#### [Exercise requirements]
Please work out how many of the lines below include "right". Only the number should be given.

§

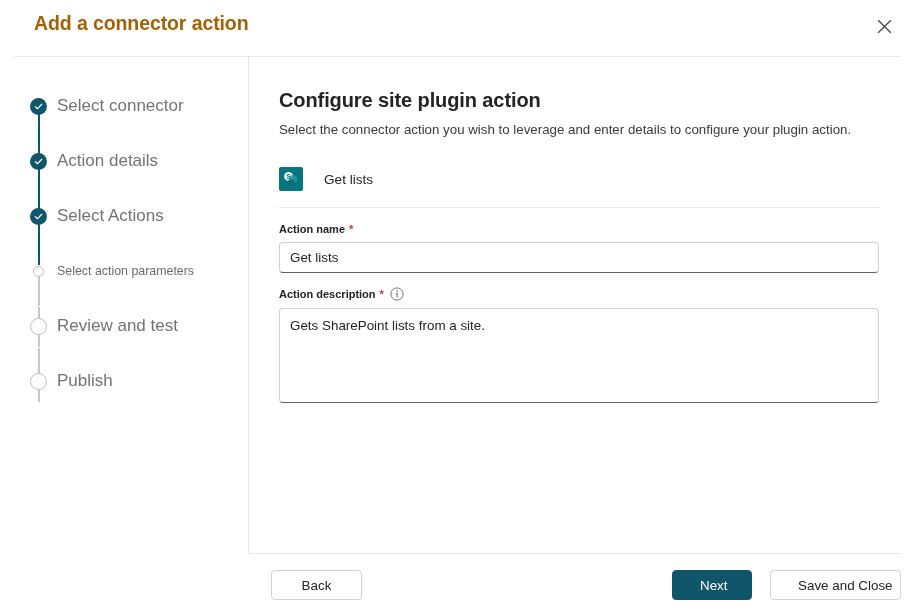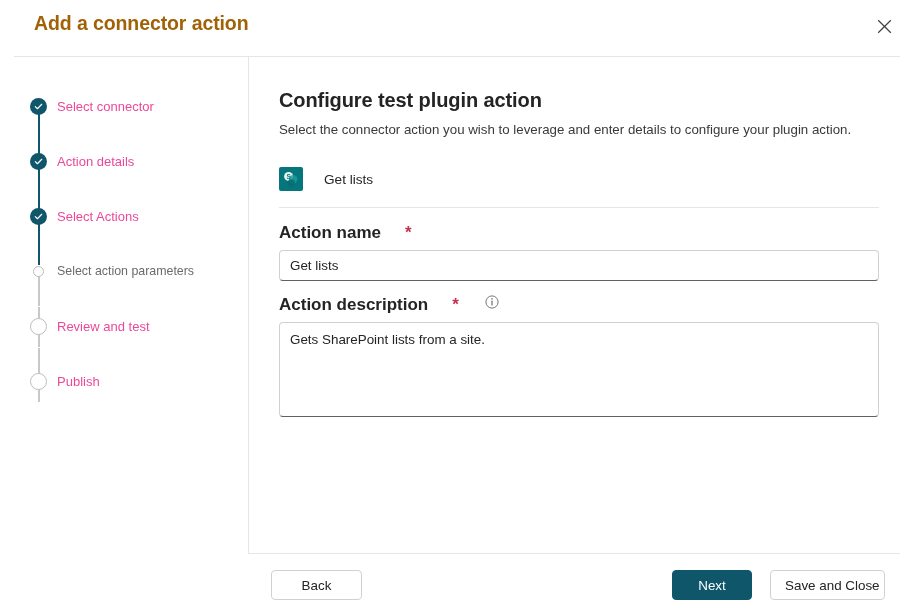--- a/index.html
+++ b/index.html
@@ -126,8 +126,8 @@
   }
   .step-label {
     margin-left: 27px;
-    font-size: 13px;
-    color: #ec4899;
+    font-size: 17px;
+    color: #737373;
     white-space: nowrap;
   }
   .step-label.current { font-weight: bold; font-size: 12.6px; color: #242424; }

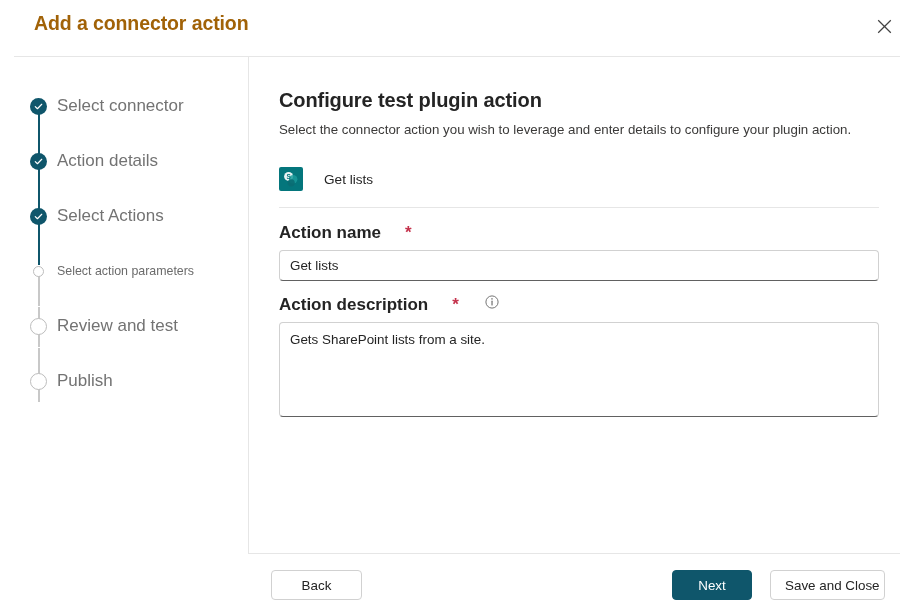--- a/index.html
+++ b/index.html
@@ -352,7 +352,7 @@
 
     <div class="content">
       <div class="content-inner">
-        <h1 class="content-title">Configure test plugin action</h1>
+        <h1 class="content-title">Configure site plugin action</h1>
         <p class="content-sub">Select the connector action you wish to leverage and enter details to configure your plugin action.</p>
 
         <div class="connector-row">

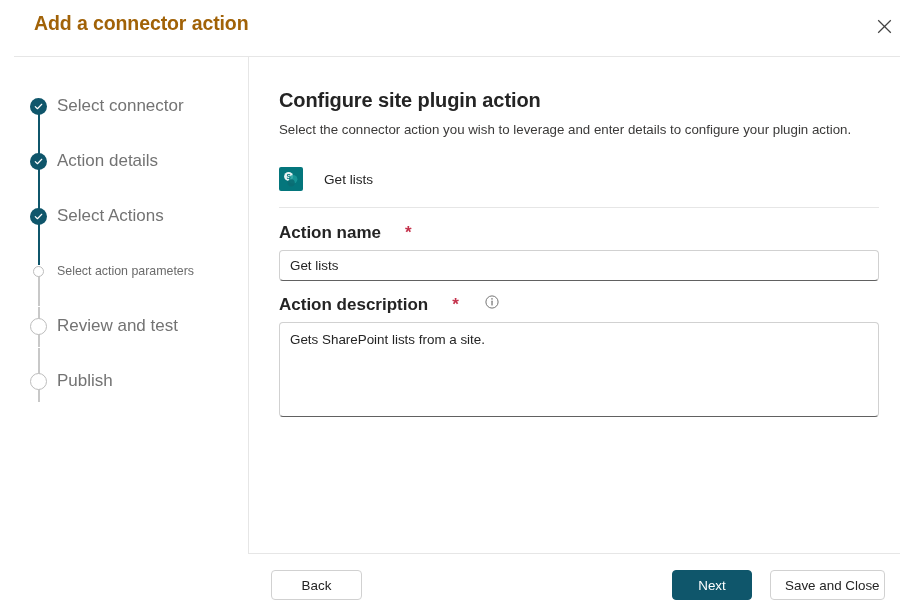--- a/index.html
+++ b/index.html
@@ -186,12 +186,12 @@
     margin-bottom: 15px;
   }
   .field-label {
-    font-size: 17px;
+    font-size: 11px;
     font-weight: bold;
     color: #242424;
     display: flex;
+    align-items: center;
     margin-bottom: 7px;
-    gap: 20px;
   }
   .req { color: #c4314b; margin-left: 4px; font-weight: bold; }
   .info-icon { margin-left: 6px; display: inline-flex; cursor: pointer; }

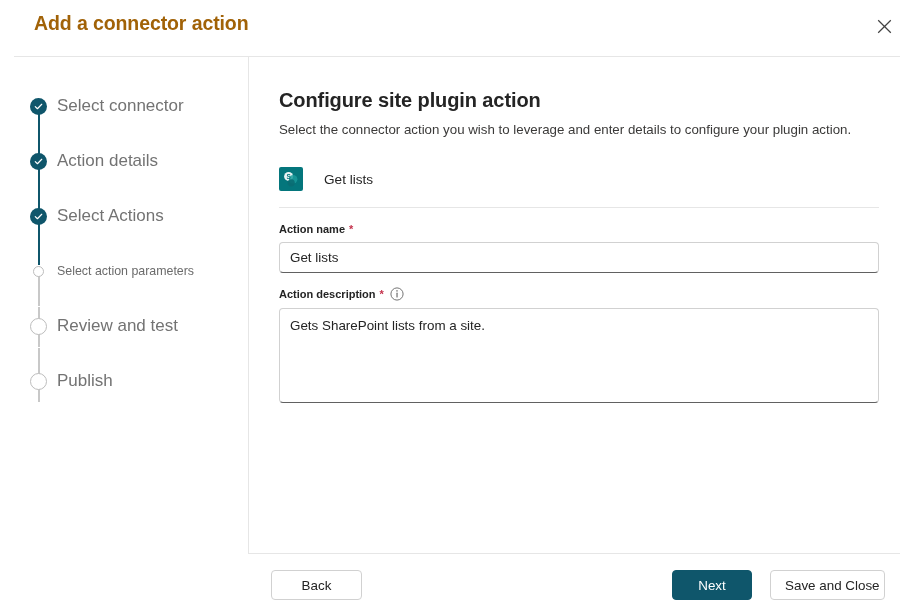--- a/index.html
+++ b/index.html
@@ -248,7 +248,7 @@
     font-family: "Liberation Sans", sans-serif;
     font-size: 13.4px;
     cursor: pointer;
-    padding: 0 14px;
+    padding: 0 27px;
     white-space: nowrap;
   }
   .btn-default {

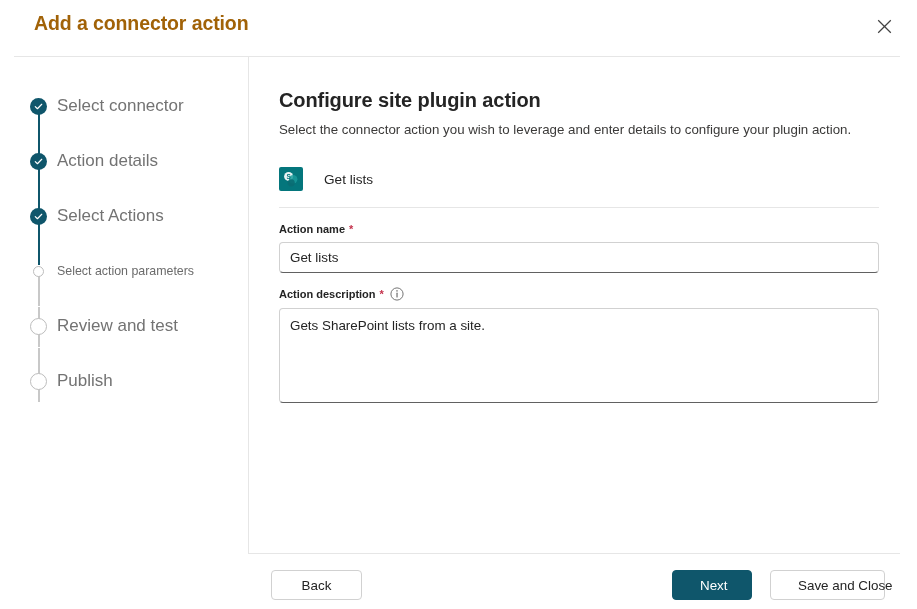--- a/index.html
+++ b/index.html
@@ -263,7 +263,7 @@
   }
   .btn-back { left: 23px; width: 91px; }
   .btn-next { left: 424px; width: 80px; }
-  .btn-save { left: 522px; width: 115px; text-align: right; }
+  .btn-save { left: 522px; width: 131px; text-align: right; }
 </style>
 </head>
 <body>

§

#### [Solution to this exercise]
2